* _RECORDS FOR THIS TASK_
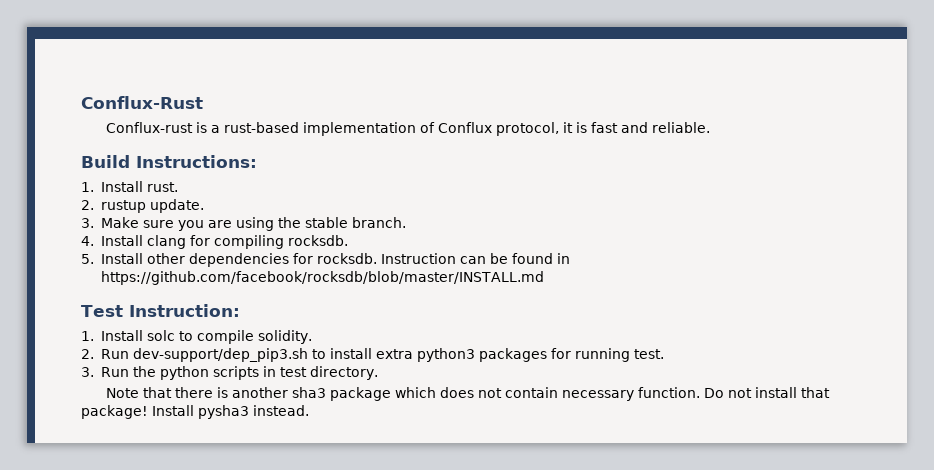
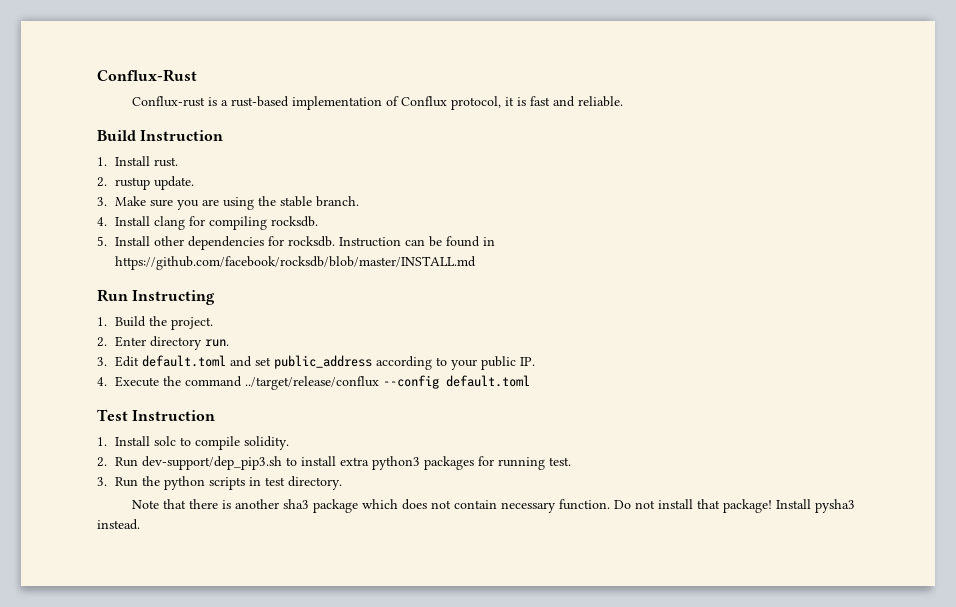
[136,155,257,168] Instructions: -> [140,130,224,141] Instruction
(545, 278) none -> [97,289,216,305] [97,316,214,330] [97,336,230,350] [97,355,536,370] [97,375,531,390] // Run Instructing // 1. Build the project. // 2. Enter directory run. // 3. Edit default.toml and set public_address according to your public IP. // 4. Execute the command ../target/release/conflux --config default.toml
[128,304,240,317] Instruction: -> [132,410,216,421] Instruction

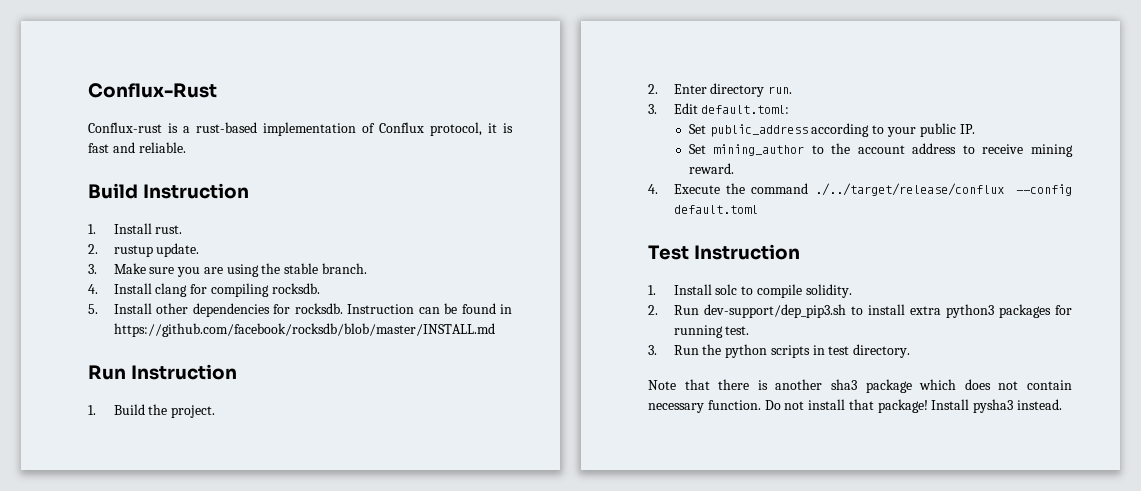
[132,290,216,305] Instructing -> [130,364,237,380] Instruction
[142,355,272,367] default.toml and set -> [701,105,790,114] [688,124,706,134] default.toml: // Set
(536, 361) none -> [688,143,1073,157] [688,163,734,174] // Set mining_author to the account address to receive mining reward.
[245,376,380,390] ../target/release/conflux -> [814,183,1004,196] ./../target/release/conflux

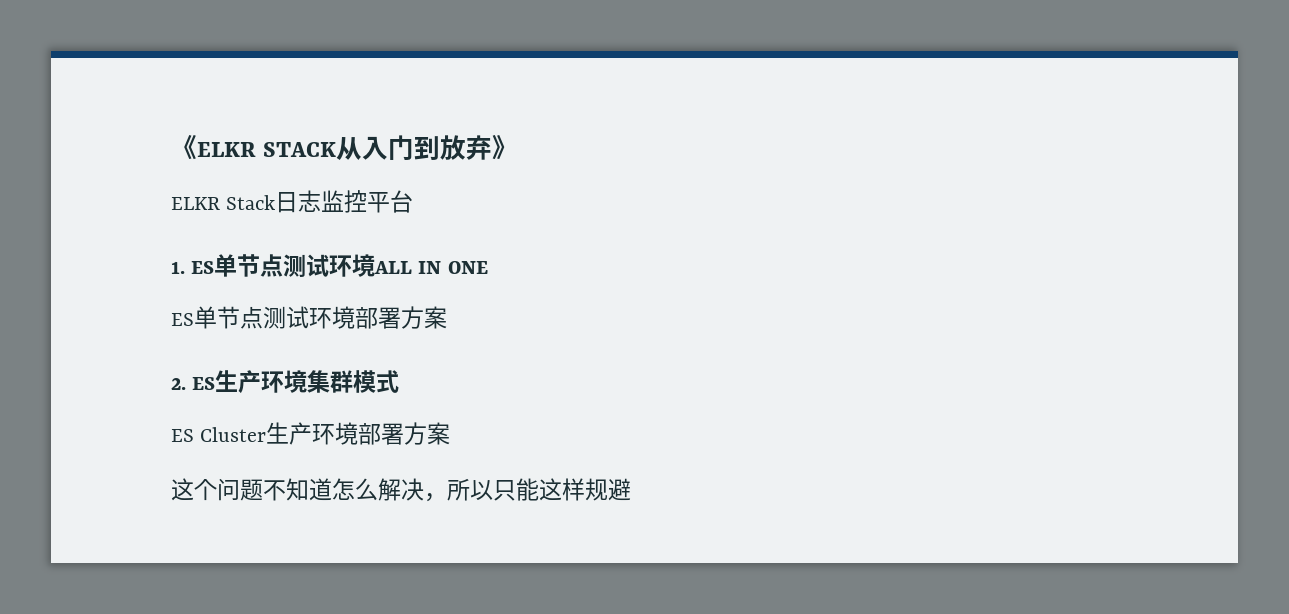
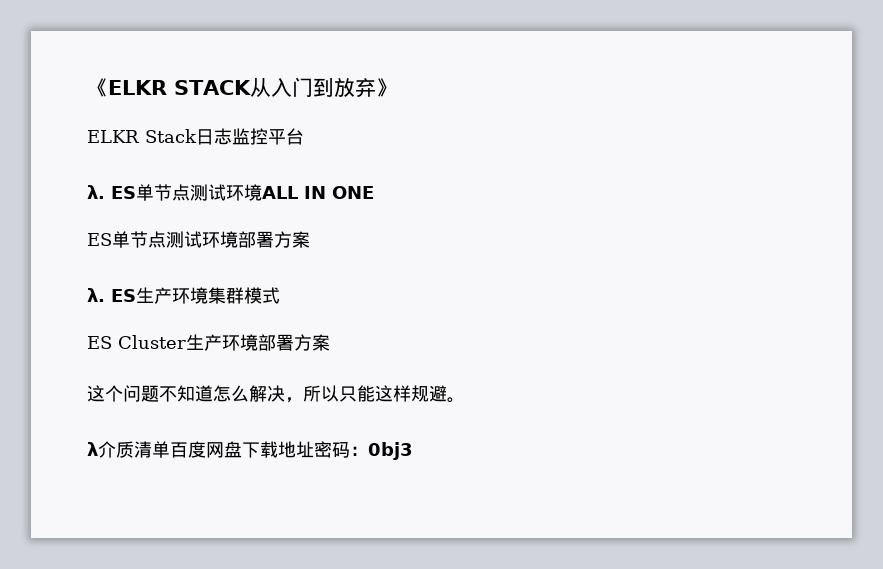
[171,261,185,274] 1. -> [87,185,105,199] λ.
[171,378,186,390] 2. -> [87,288,105,302] λ.
(631, 489) none -> [447,397,465,403] [87,441,413,460] 。 // λ介质清单百度网盘下载地址密码：0bj3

* _WORK TO BE COMPLETED_
Your answer must be every record above, word for word, with no pictures.

* _SOLUTION FOR THIS PROBLEM_
[136,155,257,168] Instructions: -> [140,130,224,141] Instruction
(545, 278) none -> [97,289,216,305] [97,316,214,330] [97,336,230,350] [97,355,536,370] [97,375,531,390] // Run Instructing // 1. Build the project. // 2. Enter directory run. // 3. Edit default.toml and set public_address according to your public IP. // 4. Execute the command ../target/release/conflux --config default.toml
[128,304,240,317] Instruction: -> [132,410,216,421] Instruction

[132,290,216,305] Instructing -> [130,364,237,380] Instruction
[142,355,272,367] default.toml and set -> [701,105,790,114] [688,124,706,134] default.toml: // Set
(536, 361) none -> [688,143,1073,157] [688,163,734,174] // Set mining_author to the account address to receive mining reward.
[245,376,380,390] ../target/release/conflux -> [814,183,1004,196] ./../target/release/conflux

[171,261,185,274] 1. -> [87,185,105,199] λ.
[171,378,186,390] 2. -> [87,288,105,302] λ.
(631, 489) none -> [447,397,465,403] [87,441,413,460] 。 // λ介质清单百度网盘下载地址密码：0bj3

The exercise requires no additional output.